§ **Exercise brief**: Below are several entries. Transcribe exactly those lines that fall from the one with "PBR10 | SIZE8: 0.902 -> 0.812" through the one with "row block15: none -> 0 | 0 | 0 | 1 | 1", end lines included.

■ ■ ■ ■ ■ ■ ■

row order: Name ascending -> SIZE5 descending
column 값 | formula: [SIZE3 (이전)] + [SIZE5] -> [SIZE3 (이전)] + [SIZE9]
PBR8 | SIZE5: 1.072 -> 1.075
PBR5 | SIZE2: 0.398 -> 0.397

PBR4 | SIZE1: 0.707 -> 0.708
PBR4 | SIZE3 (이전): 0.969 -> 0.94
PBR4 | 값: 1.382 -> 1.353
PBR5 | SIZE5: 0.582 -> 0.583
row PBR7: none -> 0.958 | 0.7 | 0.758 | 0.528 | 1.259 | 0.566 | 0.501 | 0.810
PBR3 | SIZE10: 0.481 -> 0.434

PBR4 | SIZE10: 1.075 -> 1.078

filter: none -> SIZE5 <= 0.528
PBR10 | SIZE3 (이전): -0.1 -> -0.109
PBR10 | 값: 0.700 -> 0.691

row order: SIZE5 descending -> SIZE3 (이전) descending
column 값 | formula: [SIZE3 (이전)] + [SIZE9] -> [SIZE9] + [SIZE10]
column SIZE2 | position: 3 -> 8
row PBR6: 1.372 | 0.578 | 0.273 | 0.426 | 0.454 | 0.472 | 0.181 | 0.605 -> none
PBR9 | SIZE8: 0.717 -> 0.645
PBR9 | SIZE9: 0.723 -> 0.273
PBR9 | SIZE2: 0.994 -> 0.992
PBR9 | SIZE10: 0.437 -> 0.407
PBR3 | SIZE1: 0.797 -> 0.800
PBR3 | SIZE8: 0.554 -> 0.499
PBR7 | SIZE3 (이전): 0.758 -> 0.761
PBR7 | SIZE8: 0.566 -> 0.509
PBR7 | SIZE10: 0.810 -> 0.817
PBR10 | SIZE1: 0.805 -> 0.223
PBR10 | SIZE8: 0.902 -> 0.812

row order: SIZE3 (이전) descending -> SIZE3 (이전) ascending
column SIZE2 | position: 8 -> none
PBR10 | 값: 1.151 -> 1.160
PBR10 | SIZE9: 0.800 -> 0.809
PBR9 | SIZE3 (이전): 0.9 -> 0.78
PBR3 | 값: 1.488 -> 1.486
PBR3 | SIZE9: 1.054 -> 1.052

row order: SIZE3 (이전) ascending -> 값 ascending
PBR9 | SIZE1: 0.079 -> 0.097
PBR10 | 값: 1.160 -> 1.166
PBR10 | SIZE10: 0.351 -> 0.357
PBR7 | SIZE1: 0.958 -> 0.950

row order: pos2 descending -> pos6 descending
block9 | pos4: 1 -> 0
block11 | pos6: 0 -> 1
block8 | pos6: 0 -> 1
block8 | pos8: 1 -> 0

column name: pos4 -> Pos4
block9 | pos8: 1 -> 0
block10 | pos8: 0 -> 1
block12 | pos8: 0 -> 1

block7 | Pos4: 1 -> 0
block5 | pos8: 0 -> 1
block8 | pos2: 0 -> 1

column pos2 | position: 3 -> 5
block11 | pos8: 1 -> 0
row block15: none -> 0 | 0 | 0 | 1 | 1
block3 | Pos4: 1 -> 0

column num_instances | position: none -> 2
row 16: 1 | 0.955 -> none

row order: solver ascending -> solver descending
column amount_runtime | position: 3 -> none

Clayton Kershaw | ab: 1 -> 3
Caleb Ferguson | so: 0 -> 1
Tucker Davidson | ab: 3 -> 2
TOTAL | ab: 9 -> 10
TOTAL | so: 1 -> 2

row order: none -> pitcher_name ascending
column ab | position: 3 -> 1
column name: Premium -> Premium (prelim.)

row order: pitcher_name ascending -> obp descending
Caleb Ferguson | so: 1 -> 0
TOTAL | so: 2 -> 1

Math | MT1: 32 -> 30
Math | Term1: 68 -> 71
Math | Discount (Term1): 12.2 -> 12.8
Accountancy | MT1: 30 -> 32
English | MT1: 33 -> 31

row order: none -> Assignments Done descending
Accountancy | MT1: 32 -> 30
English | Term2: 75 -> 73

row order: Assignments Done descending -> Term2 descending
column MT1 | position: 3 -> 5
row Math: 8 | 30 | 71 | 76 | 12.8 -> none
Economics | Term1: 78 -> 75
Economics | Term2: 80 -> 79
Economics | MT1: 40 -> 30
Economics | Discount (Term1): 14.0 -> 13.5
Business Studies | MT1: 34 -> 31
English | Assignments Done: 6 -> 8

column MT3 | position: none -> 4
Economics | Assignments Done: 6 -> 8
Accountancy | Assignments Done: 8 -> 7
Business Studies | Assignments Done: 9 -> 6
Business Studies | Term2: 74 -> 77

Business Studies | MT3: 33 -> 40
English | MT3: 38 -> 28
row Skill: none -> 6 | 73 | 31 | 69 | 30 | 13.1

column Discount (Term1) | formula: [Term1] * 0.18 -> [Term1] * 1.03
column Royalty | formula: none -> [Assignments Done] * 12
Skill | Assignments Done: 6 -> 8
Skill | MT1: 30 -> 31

■ ■ ■ ■ ■ ■ ■

§ **Task response**:
PBR10 | SIZE8: 0.902 -> 0.812

row order: SIZE3 (이전) descending -> SIZE3 (이전) ascending
column SIZE2 | position: 8 -> none
PBR10 | 값: 1.151 -> 1.160
PBR10 | SIZE9: 0.800 -> 0.809
PBR9 | SIZE3 (이전): 0.9 -> 0.78
PBR3 | 값: 1.488 -> 1.486
PBR3 | SIZE9: 1.054 -> 1.052

row order: SIZE3 (이전) ascending -> 값 ascending
PBR9 | SIZE1: 0.079 -> 0.097
PBR10 | 값: 1.160 -> 1.166
PBR10 | SIZE10: 0.351 -> 0.357
PBR7 | SIZE1: 0.958 -> 0.950

row order: pos2 descending -> pos6 descending
block9 | pos4: 1 -> 0
block11 | pos6: 0 -> 1
block8 | pos6: 0 -> 1
block8 | pos8: 1 -> 0

column name: pos4 -> Pos4
block9 | pos8: 1 -> 0
block10 | pos8: 0 -> 1
block12 | pos8: 0 -> 1

block7 | Pos4: 1 -> 0
block5 | pos8: 0 -> 1
block8 | pos2: 0 -> 1

column pos2 | position: 3 -> 5
block11 | pos8: 1 -> 0
row block15: none -> 0 | 0 | 0 | 1 | 1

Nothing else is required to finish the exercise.